### Data for this exercise

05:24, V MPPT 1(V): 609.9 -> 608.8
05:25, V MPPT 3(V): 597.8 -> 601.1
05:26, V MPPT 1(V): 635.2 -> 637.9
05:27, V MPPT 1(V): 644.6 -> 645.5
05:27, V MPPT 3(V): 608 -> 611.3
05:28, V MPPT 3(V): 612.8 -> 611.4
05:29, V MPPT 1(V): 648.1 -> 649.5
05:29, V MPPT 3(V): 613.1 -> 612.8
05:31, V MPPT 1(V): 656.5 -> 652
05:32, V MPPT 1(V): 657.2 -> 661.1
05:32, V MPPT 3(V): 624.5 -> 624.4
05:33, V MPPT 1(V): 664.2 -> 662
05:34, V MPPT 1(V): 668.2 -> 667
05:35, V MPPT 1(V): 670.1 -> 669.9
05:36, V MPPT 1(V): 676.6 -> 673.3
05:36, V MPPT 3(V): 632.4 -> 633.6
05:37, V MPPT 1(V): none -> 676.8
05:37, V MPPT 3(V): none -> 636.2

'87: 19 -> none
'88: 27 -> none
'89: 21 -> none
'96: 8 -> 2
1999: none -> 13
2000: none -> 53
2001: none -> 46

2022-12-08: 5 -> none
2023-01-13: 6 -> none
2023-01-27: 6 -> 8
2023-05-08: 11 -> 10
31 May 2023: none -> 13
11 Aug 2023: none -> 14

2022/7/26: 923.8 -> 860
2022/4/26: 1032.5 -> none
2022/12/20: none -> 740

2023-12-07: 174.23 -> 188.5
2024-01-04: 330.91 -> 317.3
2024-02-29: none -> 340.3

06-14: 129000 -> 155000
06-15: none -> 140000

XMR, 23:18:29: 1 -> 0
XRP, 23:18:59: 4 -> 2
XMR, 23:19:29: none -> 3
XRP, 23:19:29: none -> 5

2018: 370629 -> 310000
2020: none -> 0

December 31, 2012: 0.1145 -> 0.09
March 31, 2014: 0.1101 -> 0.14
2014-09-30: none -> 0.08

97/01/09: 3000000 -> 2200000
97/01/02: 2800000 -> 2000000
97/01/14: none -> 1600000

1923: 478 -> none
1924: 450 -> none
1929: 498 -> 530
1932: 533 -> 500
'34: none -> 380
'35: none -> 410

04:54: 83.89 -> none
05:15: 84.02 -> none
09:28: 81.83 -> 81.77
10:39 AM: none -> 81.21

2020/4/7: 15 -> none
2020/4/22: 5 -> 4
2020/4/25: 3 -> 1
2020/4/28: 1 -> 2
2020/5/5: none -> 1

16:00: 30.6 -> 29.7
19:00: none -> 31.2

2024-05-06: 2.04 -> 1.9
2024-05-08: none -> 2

######

--- Requirement ---
Starting at the line above that holds "1924: 450 -> none" and ending at the line that holds "2024-05-06: 2.04 -> 1.9", transcribe each line exactly and include no other lines.

--- Completed exercise ---
1924: 450 -> none
1929: 498 -> 530
1932: 533 -> 500
'34: none -> 380
'35: none -> 410

04:54: 83.89 -> none
05:15: 84.02 -> none
09:28: 81.83 -> 81.77
10:39 AM: none -> 81.21

2020/4/7: 15 -> none
2020/4/22: 5 -> 4
2020/4/25: 3 -> 1
2020/4/28: 1 -> 2
2020/5/5: none -> 1

16:00: 30.6 -> 29.7
19:00: none -> 31.2

2024-05-06: 2.04 -> 1.9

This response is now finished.